Sedih sekali melihat, begitu kompaknya anak-anak ini. Begitu mendengar kata ‘pemandangan’, maka yang terbersit di otak adalah dua gunung dengan matahari mengintip di tengahnya serta ada jalan melengkung. Ketika coba saya menanyakan kepada siswa, kok bisa seragam? Siapa yang mengajari? Mereka tertawa dan menyebutkan nama-nama ibu guru mereka ketika masih TK. Padahal tidak semua dari siswa-siswa tersebut memiliki kesan terhadap dua gunung seperti tinggal di kampung atau pernah berwisata di daerah yang memiliki panorama dua gunung dan sejenisnya.
Mengapa tidak menggambar laut? Mereka bilang tidak bisa. Pernah ke laut? Pernah.
Sebenarnya mereka bukan tidak bisa, namun tidak pernah berpikir bebas mengenai pemandangan, entah tentang laut, gedung, sungai jalan raya atau apa pun itu yang menarik bagi mereka. Saya coba memberikan tes untuk menggambar laut setelah saya perlihatkan video tentang laut , dan mereka bisa. Kemudian saya bebaskan mereka menggambar apa saja yang mereka sukai. Dahsyat hasilnya.
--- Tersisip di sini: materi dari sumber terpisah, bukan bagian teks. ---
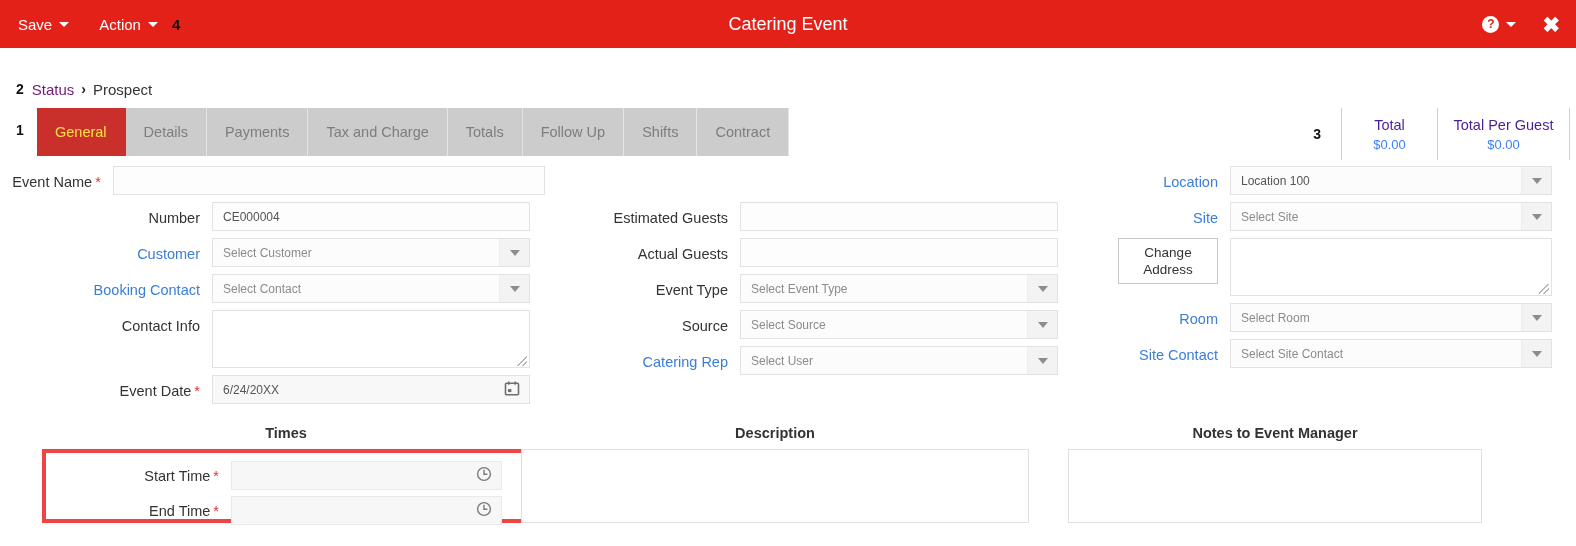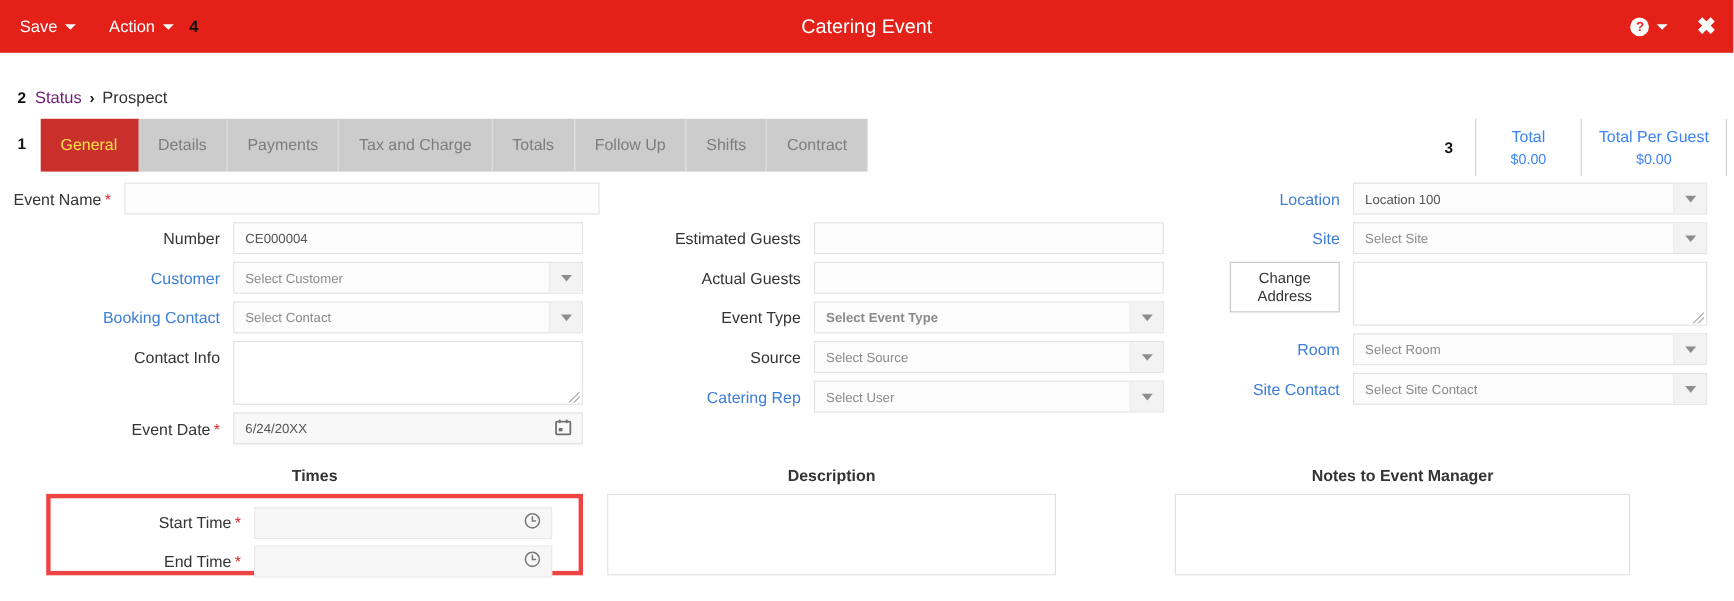--- a/index.html
+++ b/index.html
@@ -65,7 +65,7 @@
   }
   .tot-cell.wide { width: 132px; }
   .tot-end { width: 1px; border-left: 1px solid #d0d0d0; }
-  .tot-lbl { font-size: 14.5px; color: #3b82f6; }
+  .tot-lbl { font-size: 14.5px; color: #4c1d95; }
   .tot-val { font-size: 13px; color: #3b82f6; }
 
   

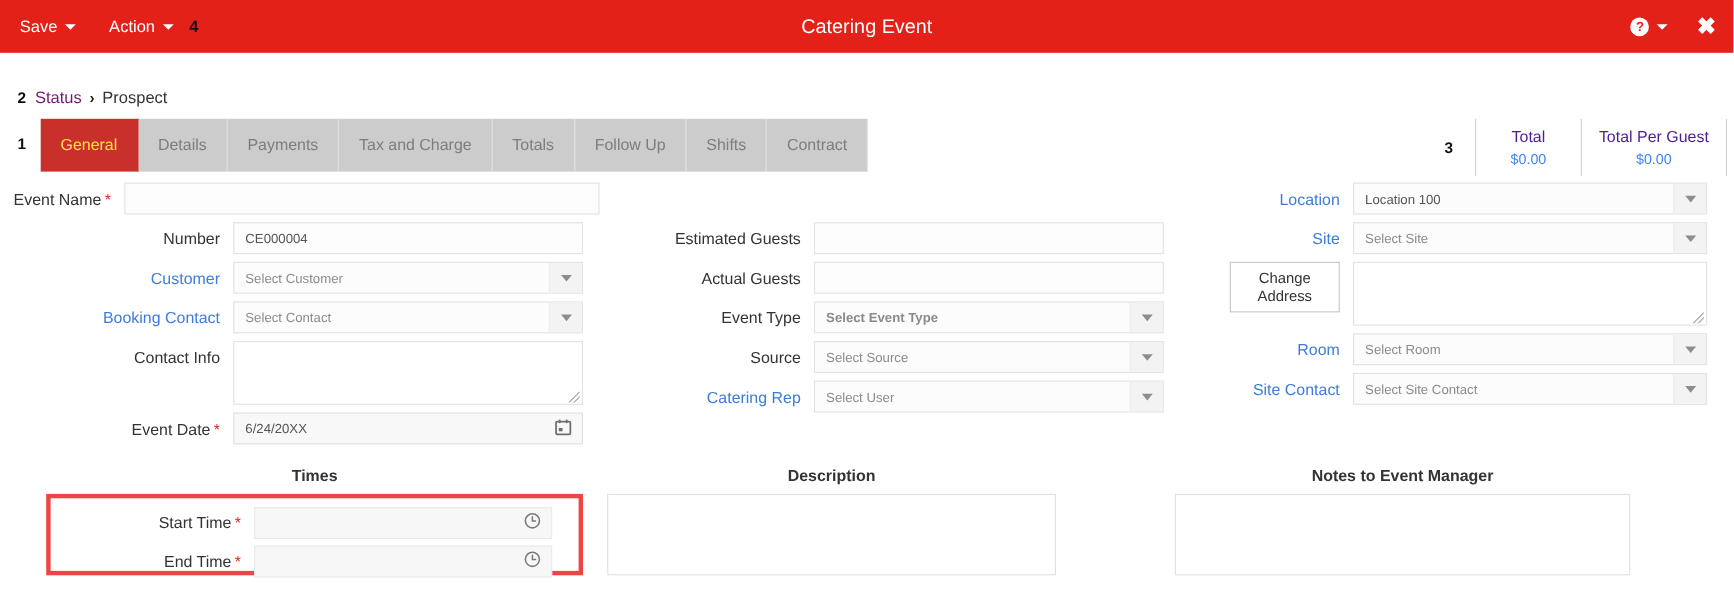--- a/index.html
+++ b/index.html
@@ -284,7 +284,7 @@
 
       <div class="row">
         <div class="lbl lblM">Event Type</div>
-        <div class="fld ph sel" style="width:318px;font-weight:bold;">
+        <div class="fld ph sel" style="width:318px;">
           <span>Select Event Type</span>
           <span class="arrowbox">
               <span class="arrow-tri"></span>

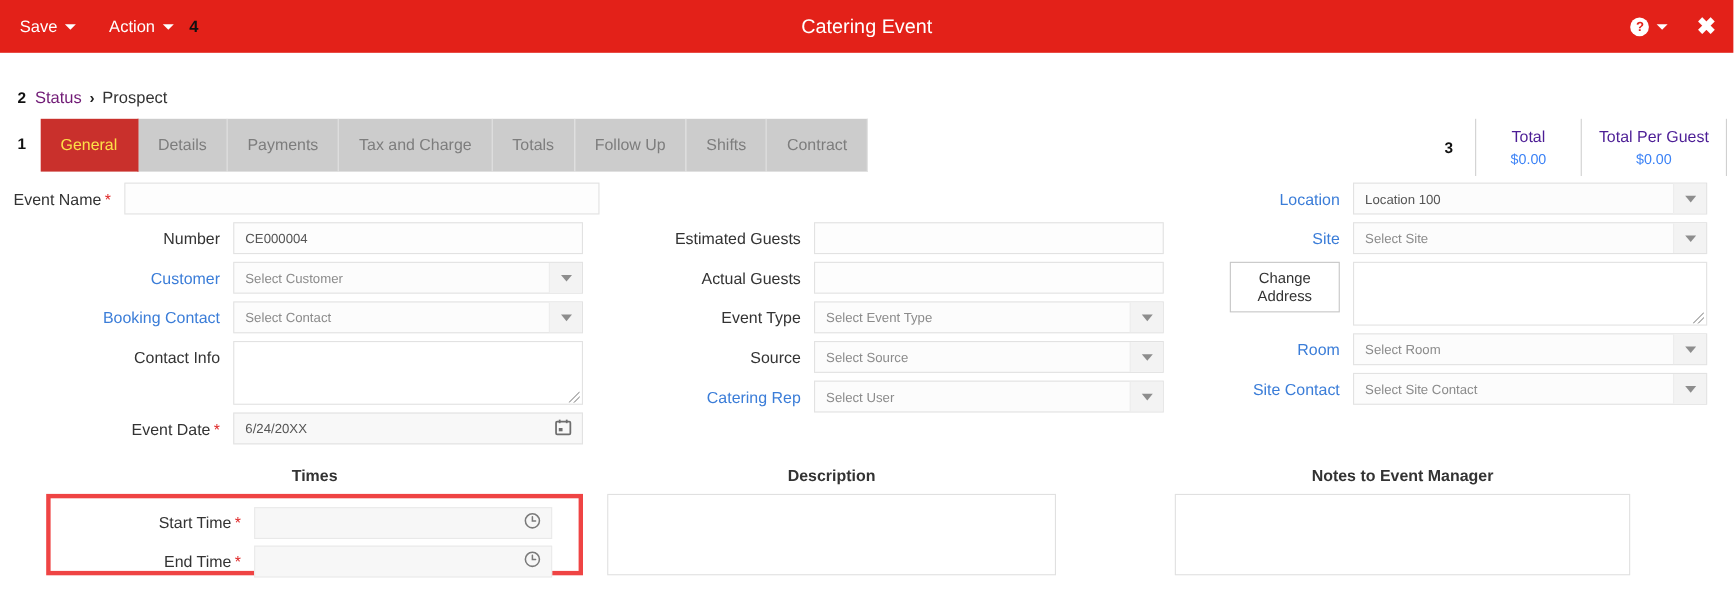--- a/index.html
+++ b/index.html
@@ -121,7 +121,7 @@
   .panel-title { text-align: center; font-size: 14.5px; font-weight: bold; color: #333; margin-bottom: 8px; }
   .panel { position: absolute; top: 0; }
   .p-times { left: 12px; width: 518px; padding-left: 30px; }
-  .p-desc { left: 552px; width: 408px; }
+  .p-desc { left: 521px; width: 508px; }
   .p-notes { left: 1068px; width: 414px; }
   .times-box { border: 4px solid #ef4444; padding: 8px 24px 8px 0; height: 74px; }
   .trow { display: flex; align-items: center; margin-bottom: 6px; }

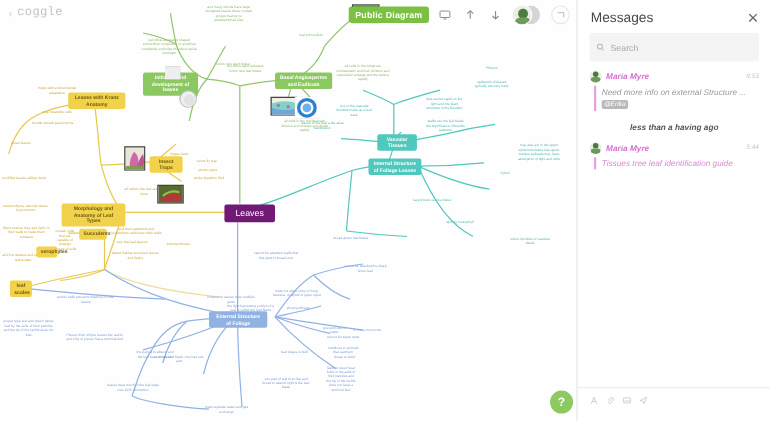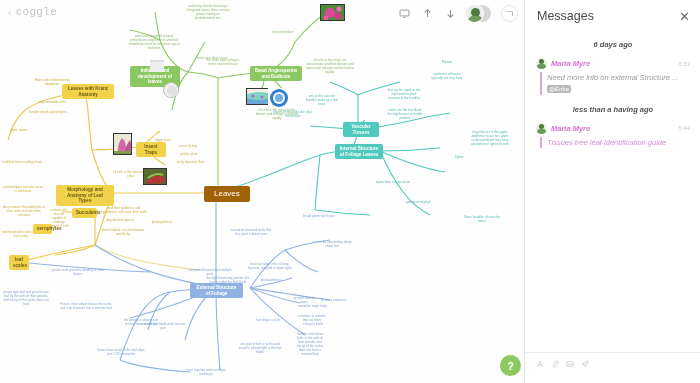--- a/index.html
+++ b/index.html
@@ -378,6 +378,7 @@
       </div>
 
       <div class="toolbar">
+        <div class="pub-badge">Public Diagram</div>
 
         <div class="tb-btn">
           <svg width="11" height="11" viewBox="0 0 16 16" fill="none" stroke="#8d8d8d" stroke-width="1.3">

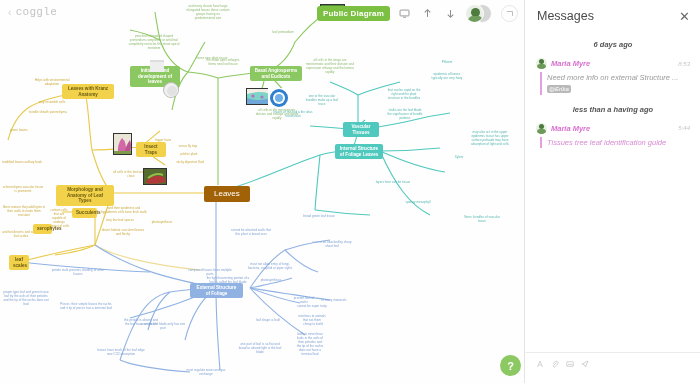--- a/index.html
+++ b/index.html
@@ -427,6 +427,17 @@
       <div class="close-x">✕</div>
     </div>
 
+    <div class="search-wrap">
+      <div class="search-box">
+        <span>
+          <svg width="8" height="8" viewBox="0 0 16 16" fill="none" stroke="#a9a9a9" stroke-width="1.8">
+            <circle cx="6.8" cy="6.8" r="4.6"></circle>
+              <path d="M10.4 10.4L14 14"></path>
+            </svg>
+        </span>
+        <input type="text" placeholder="Search" style="">
+      </div>
+    </div>
 
     <div class="msg-list">
 

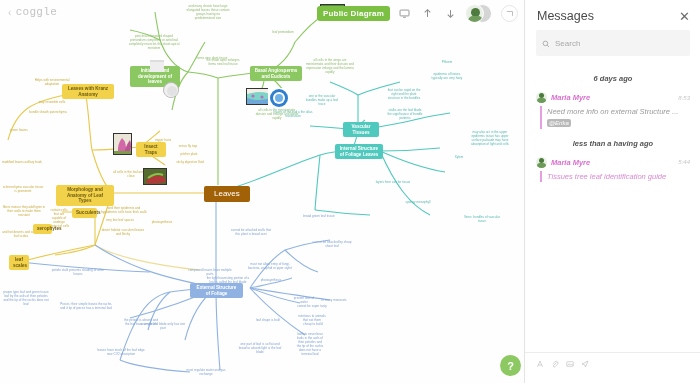--- a/index.html
+++ b/index.html
@@ -441,7 +441,6 @@
 
     <div class="msg-list">
 
-      <div class="day-sep">6 days ago</div>
 
       <div class="msg">
         <div class="msg-head">

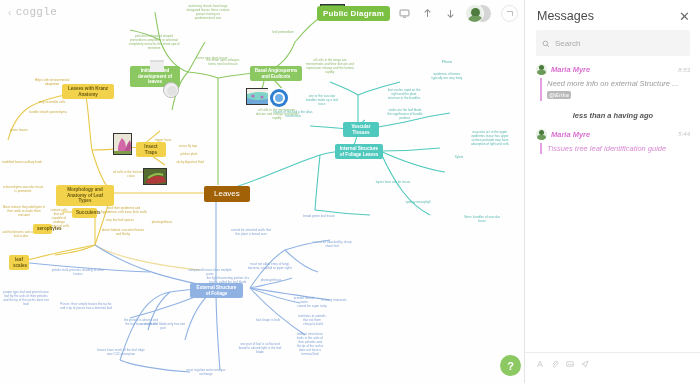--- a/index.html
+++ b/index.html
@@ -64,7 +64,7 @@
     font-weight: bold; white-space: normal;
   }
   .node.root {
-    background: #a16207; color: #fff; font-size: 8px; padding: 3px 10px;
+    background: #701a75; color: #fff; font-size: 8px; padding: 3px 10px;
     border-radius: 2px; font-weight: normal;
   }
   .node.yellow { background: #f2d24b; color: #6b5a10; }

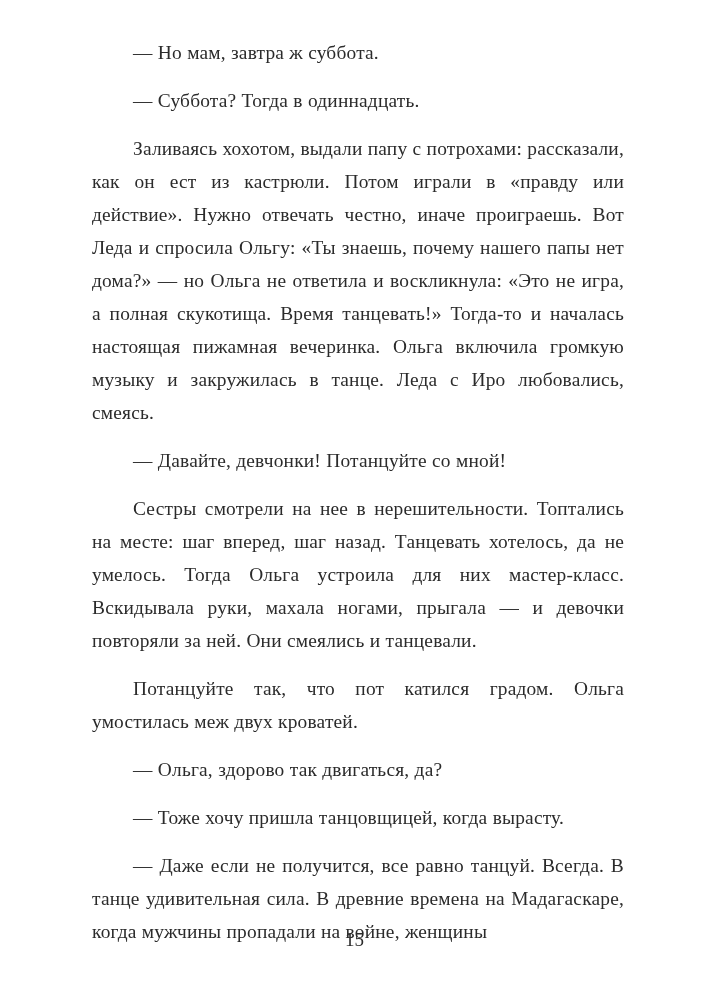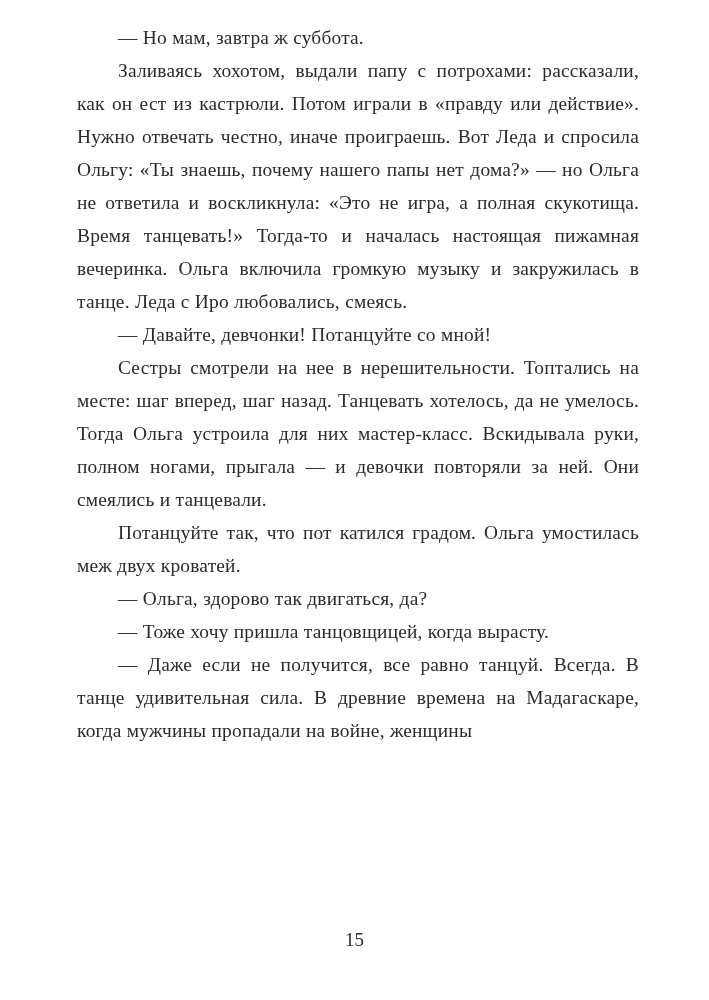--- a/index.html
+++ b/index.html
@@ -35,7 +35,7 @@
   }
 
   p.para {
-    margin: 0;
+    margin: 15px;
     font-size: 19.4px;
     line-height: 33px;
     text-align: justify;

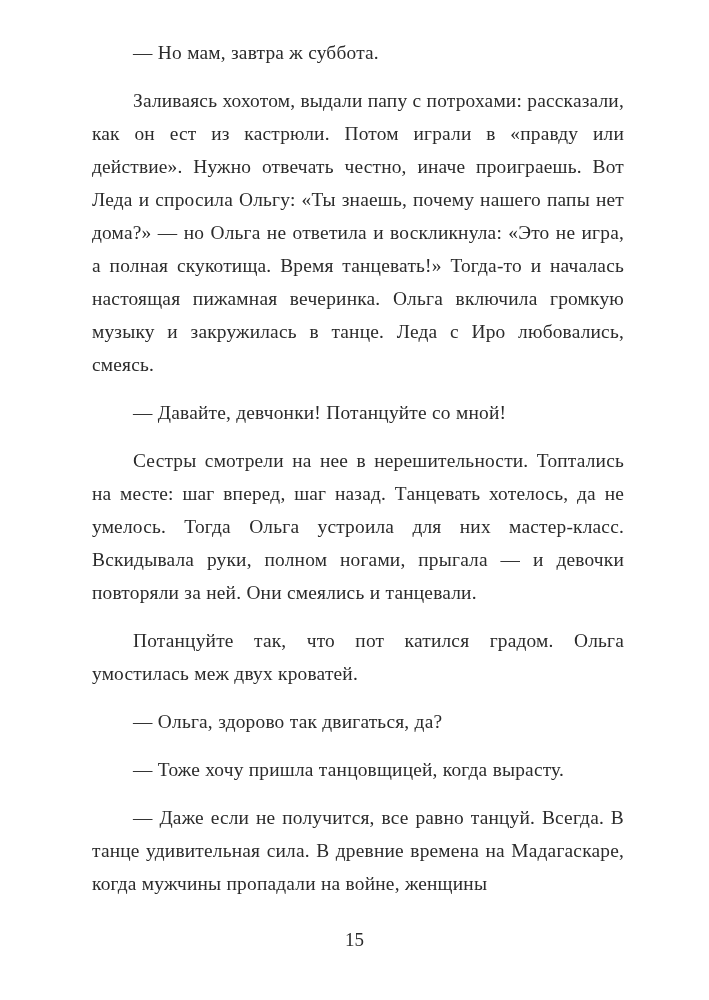--- a/index.html
+++ b/index.html
@@ -77,6 +77,7 @@
 
     <p class="para dialogue">— Но мам, завтра ж суббота.</p>
 
+    <p class="para dialogue">— Суббота? Тогда в одиннадцать.</p>
 
 
     <p class="para indent">Заливаясь хохотом, выдали папу с потрохами: рассказали, как он ест из кастрюли. Потом играли в «правду или действие». Нужно отвечать честно, иначе проиграешь. Вот Леда и спросила Ольгу: «Ты знаешь, почему нашего папы нет дома?» — но Ольга не ответила и воскликнула: «Это не игра, а полная скукотища. Время танцевать!» Тогда-то и началась настоящая пижамная вечеринка. Ольга включила громкую музыку и закружилась в танце. Леда с Иро любовались, смеясь.</p>

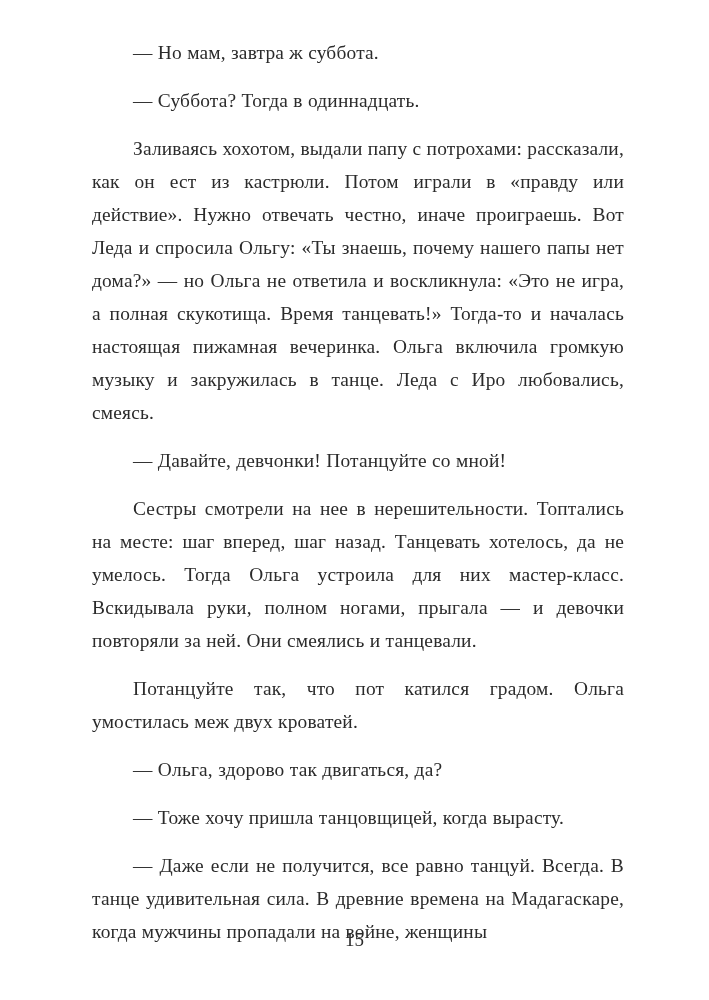--- a/index.html
+++ b/index.html
@@ -84,7 +84,7 @@
 
     <p class="para dialogue">— Давайте, девчонки! Потанцуйте со мной!</p>
 
-    <p class="para indent">Сестры смотрели на нее в нерешительности. Топтались на месте: шаг вперед, шаг назад. Танцевать хотелось, да не умелось. Тогда Ольга устроила для них мастер-класс. Вскидывала руки, полном ногами, прыгала — и девочки повторяли за ней. Они смеялись и танцевали.</p>
+    <p class="para indent">Сестры смотрели на нее в нерешительности. Топтались на месте: шаг вперед, шаг назад. Танцевать хотелось, да не умелось. Тогда Ольга устроила для них мастер-класс. Вскидывала руки, махала ногами, прыгала — и девочки повторяли за ней. Они смеялись и танцевали.</p>
 
     <p class="para indent">Потанцуйте так, что пот катился градом. Ольга умостилась меж двух кроватей.</p>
Ada yang perlu ditinjau lagi tentang pendidikan di negeri ini. Anak Jakarta dengan anak Bengkulu memiliki ‘program di otak’ menggambar pemandangan yang sama persis. Bagaiman bisa? Kilas balik ke enam tahun lalu, 2008, ketika mereka masih belajar di TK. Waktu itu bukanlah era Indonesia dengan sistem pendidikan yang ‘kuno’. Arus informasi sudah terbuka di Indonesia. Seharusnya berbagai teori pendidikan dapat dipelajari oleh para guru. Video pembelajaran pun dapat dengan mudah didownload dari Youtube. Entahlah waktu itu apa yang dilakukan oleh pemegang kebijakan, pemilik sekolah dan para pendidik. Sepuluh tahun reformasi ternyata Indonesia masih memenjarakan anak-anak pada dua gunung. Dan orang tua pun hanya diam.